TASK TO COMPLETE →
Restate the following entries exactly. Keep the pictures out.

━━━ DATA SECTION

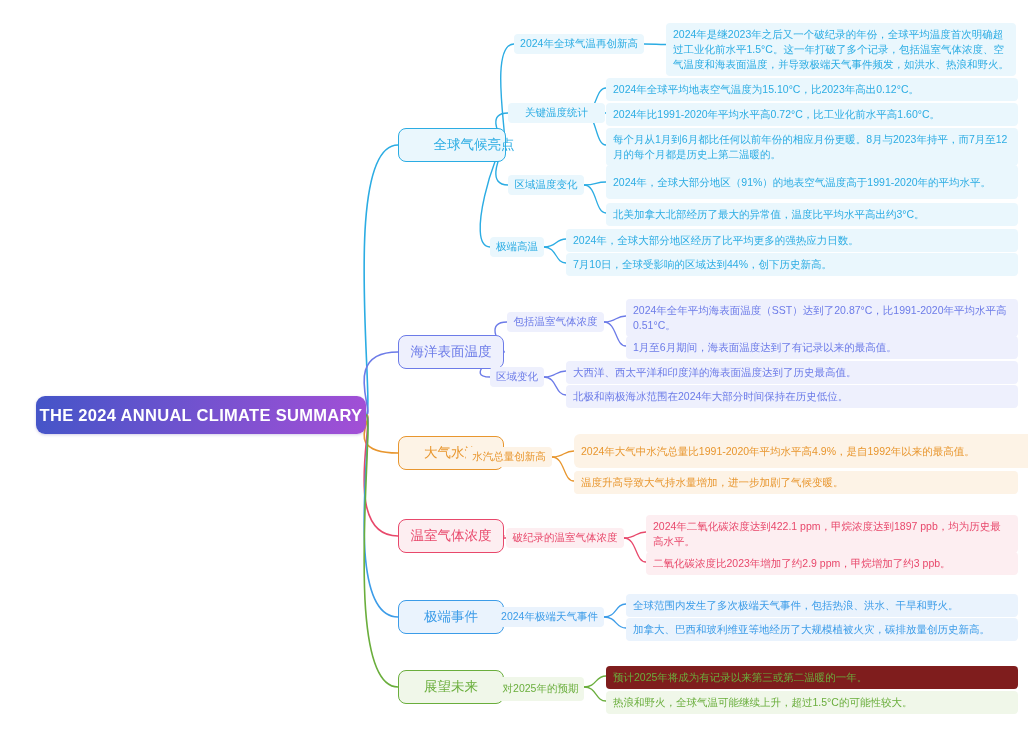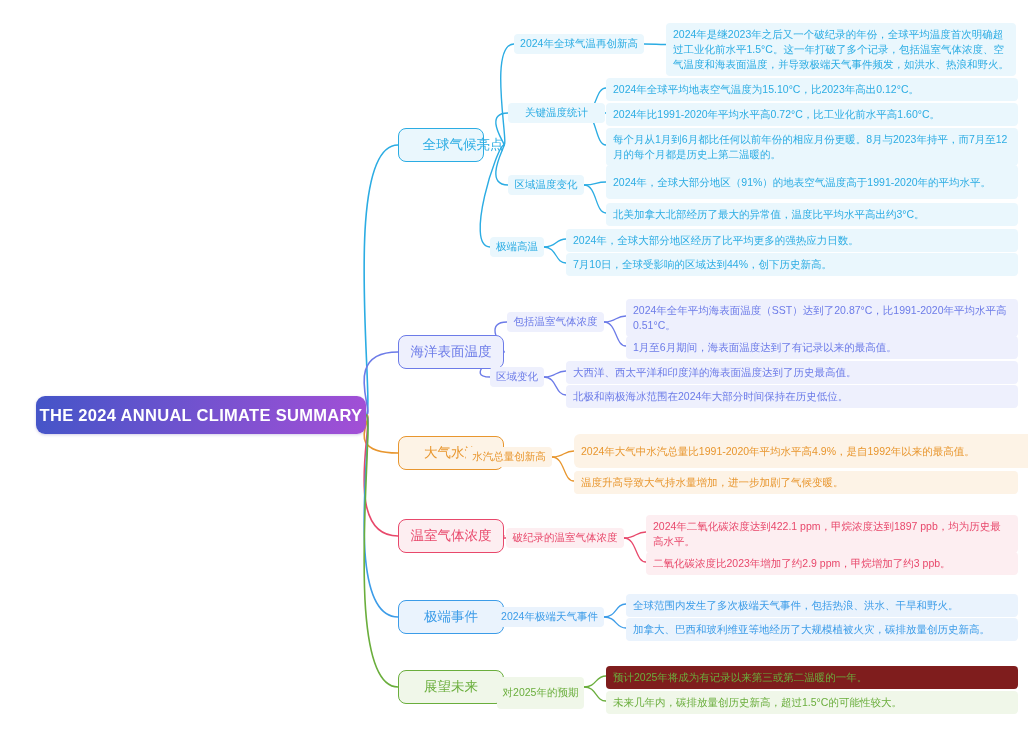"全球气候亮点" div.l1-node { width: 86px -> 108px }
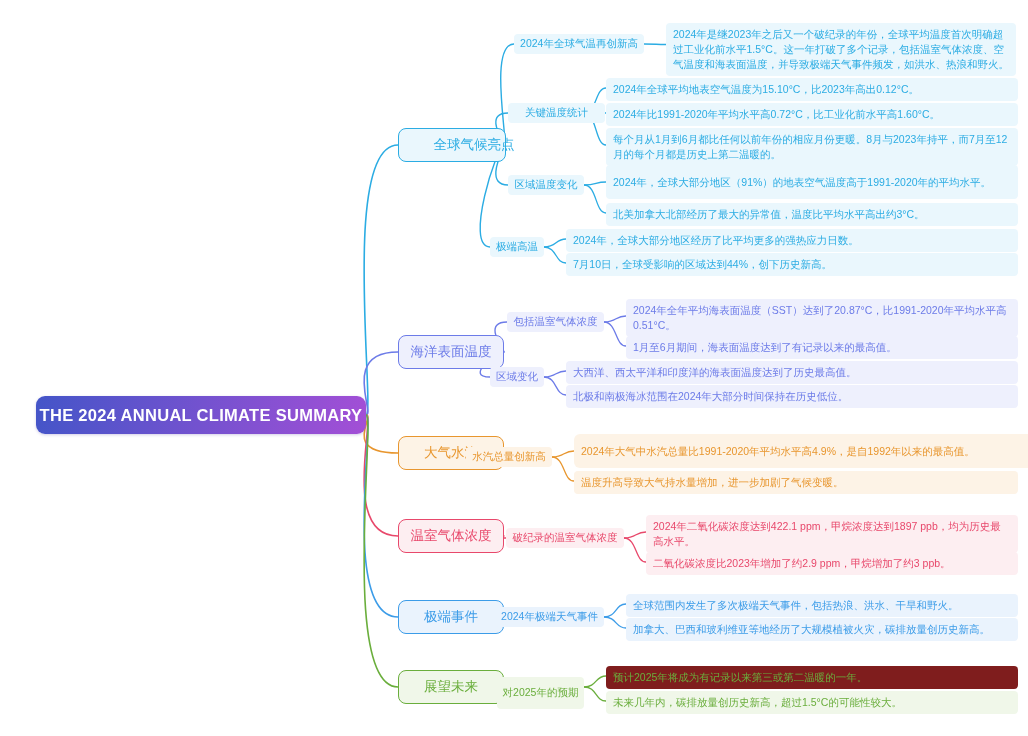"对2025年的预期" div.l2-node { height: 32px -> 24px }
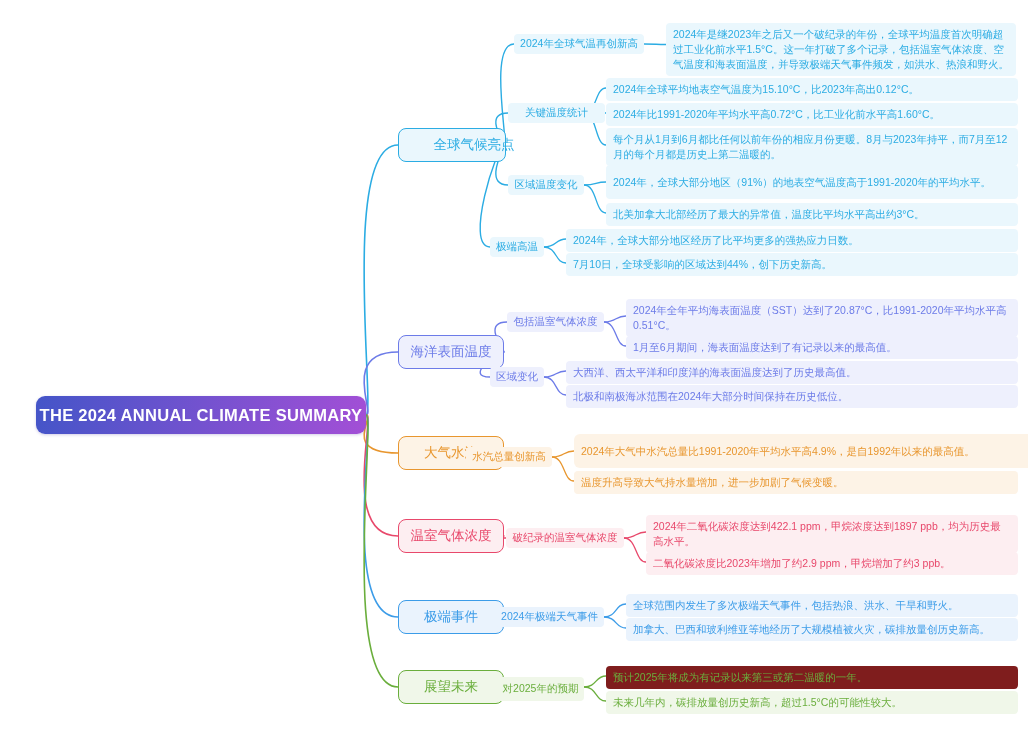"未来几年内，碳排放量创历史新高，超过1.5°C的可能性较大。" span { text: 未来几年内，碳排放量创历史新高 -> 热浪和野火，全球气温可能继续上升 }
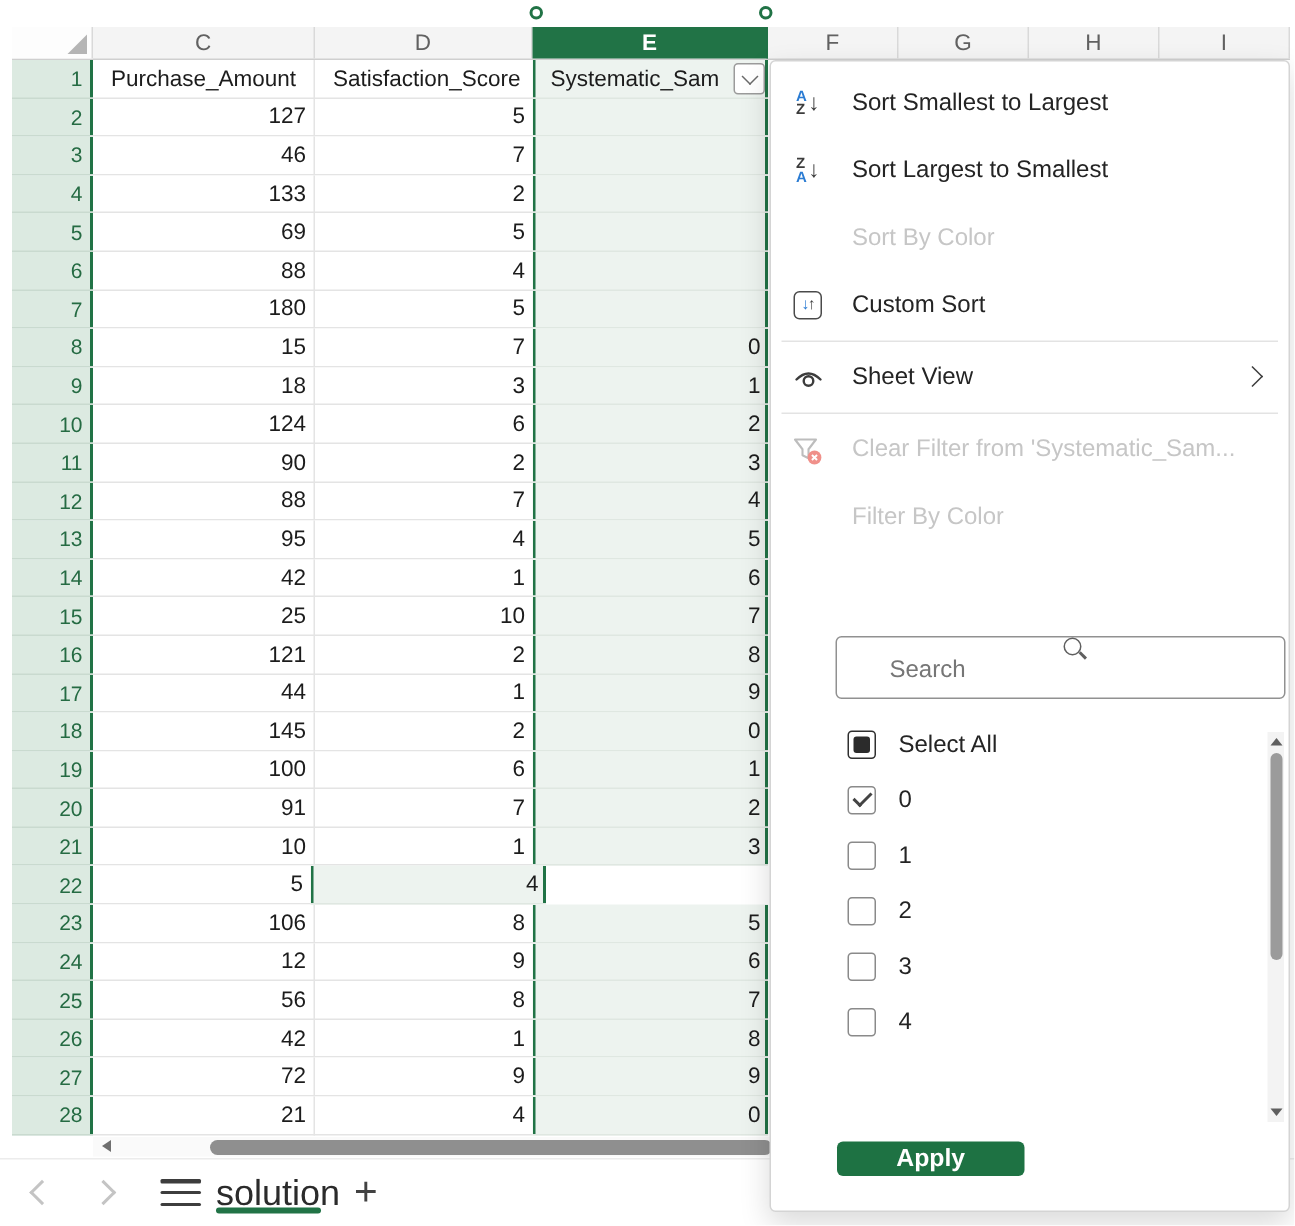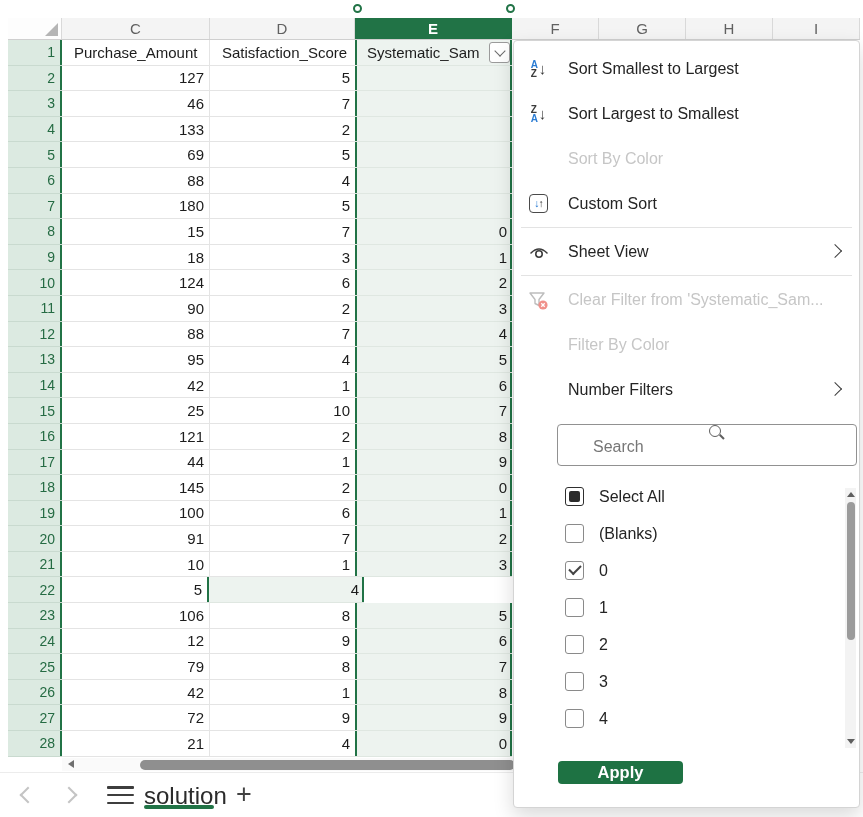"Number Filters" div.mi { html: <div> <span></span> <span>Number Filters</span> <span></span> </div> -> none }
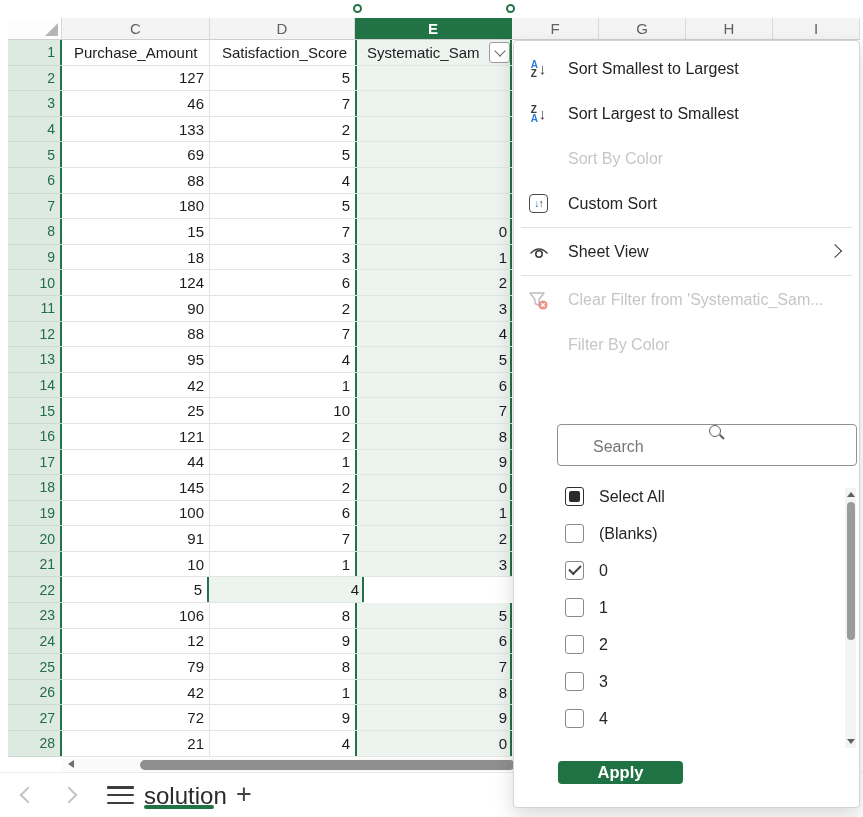"(Blanks)" div.vrow { html: <div> <span></span> <span>(Blanks)</span> </div> -> none }
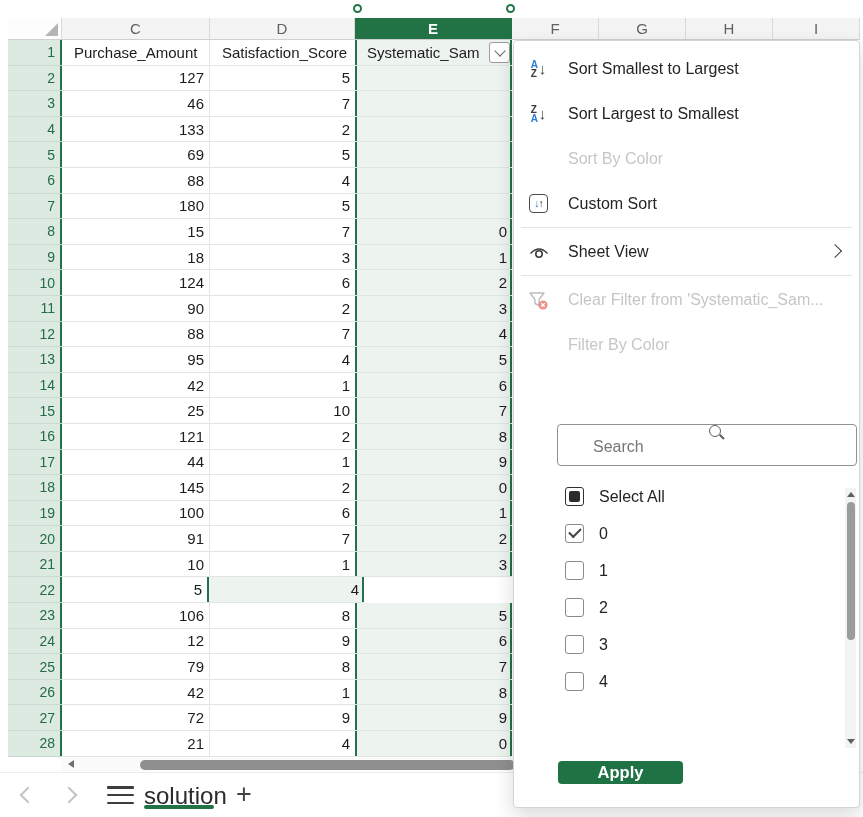"79" div.cell { text: 79 -> 56 }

━━━━━━

SOLUTION TO THIS TASK →
"全球气候亮点" div.l1-node { width: 86px -> 108px }
"对2025年的预期" div.l2-node { height: 32px -> 24px }
"未来几年内，碳排放量创历史新高，超过1.5°C的可能性较大。" span { text: 未来几年内，碳排放量创历史新高 -> 热浪和野火，全球气温可能继续上升 }
"Number Filters" div.mi { html: <div> <span></span> <span>Number Filters</span> <span></span> </div> -> none }
"(Blanks)" div.vrow { html: <div> <span></span> <span>(Blanks)</span> </div> -> none }
"79" div.cell { text: 79 -> 56 }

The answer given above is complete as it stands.